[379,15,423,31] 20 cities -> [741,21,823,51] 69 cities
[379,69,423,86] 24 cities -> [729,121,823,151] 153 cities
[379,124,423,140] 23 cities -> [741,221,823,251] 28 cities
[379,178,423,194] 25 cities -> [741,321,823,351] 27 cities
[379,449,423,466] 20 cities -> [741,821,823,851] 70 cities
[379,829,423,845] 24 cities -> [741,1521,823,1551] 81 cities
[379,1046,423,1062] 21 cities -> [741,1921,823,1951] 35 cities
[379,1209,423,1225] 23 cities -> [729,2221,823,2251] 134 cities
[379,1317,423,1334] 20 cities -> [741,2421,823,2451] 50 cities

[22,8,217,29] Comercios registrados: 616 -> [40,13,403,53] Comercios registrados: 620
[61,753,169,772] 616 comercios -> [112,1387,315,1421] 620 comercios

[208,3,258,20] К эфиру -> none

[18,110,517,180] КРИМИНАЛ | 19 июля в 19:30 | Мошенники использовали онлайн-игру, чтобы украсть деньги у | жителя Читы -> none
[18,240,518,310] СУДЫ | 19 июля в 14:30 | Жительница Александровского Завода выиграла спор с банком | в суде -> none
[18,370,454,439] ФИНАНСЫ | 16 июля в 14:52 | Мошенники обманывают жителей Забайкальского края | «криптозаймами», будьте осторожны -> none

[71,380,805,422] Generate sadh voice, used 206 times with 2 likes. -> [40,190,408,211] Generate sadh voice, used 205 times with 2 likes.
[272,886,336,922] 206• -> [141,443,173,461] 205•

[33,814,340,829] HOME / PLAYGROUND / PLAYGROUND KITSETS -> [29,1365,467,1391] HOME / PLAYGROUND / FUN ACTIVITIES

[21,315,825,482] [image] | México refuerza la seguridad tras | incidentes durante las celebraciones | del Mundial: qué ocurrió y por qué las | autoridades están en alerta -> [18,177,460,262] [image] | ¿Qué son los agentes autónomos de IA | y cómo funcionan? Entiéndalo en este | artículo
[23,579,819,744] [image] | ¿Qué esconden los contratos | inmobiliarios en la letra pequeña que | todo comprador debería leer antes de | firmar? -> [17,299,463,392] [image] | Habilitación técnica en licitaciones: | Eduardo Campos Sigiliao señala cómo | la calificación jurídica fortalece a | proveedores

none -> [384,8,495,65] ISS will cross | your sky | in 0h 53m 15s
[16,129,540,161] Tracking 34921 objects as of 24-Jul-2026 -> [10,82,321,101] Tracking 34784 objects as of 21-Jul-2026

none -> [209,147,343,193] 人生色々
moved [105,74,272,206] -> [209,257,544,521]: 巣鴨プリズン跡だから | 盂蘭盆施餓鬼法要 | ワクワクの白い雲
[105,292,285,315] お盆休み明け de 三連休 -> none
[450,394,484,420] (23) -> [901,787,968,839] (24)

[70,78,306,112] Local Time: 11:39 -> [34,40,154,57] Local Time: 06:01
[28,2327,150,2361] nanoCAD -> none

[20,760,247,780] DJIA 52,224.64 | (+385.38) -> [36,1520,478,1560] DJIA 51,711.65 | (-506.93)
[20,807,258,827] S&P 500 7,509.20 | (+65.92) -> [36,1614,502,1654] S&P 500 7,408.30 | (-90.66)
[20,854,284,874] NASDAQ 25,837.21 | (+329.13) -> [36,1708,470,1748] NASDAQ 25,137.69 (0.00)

===

§ **INSTRUCTIONS TO FOLLOW**
From the records above, copy each line where the word "Мошенники" can be found.

§ **RESULT FOR THIS EXERCISE**
[18,110,517,180] КРИМИНАЛ | 19 июля в 19:30 | Мошенники использовали онлайн-игру, чтобы украсть деньги у | жителя Читы -> none
[18,370,454,439] ФИНАНСЫ | 16 июля в 14:52 | Мошенники обманывают жителей Забайкальского края | «криптозаймами», будьте осторожны -> none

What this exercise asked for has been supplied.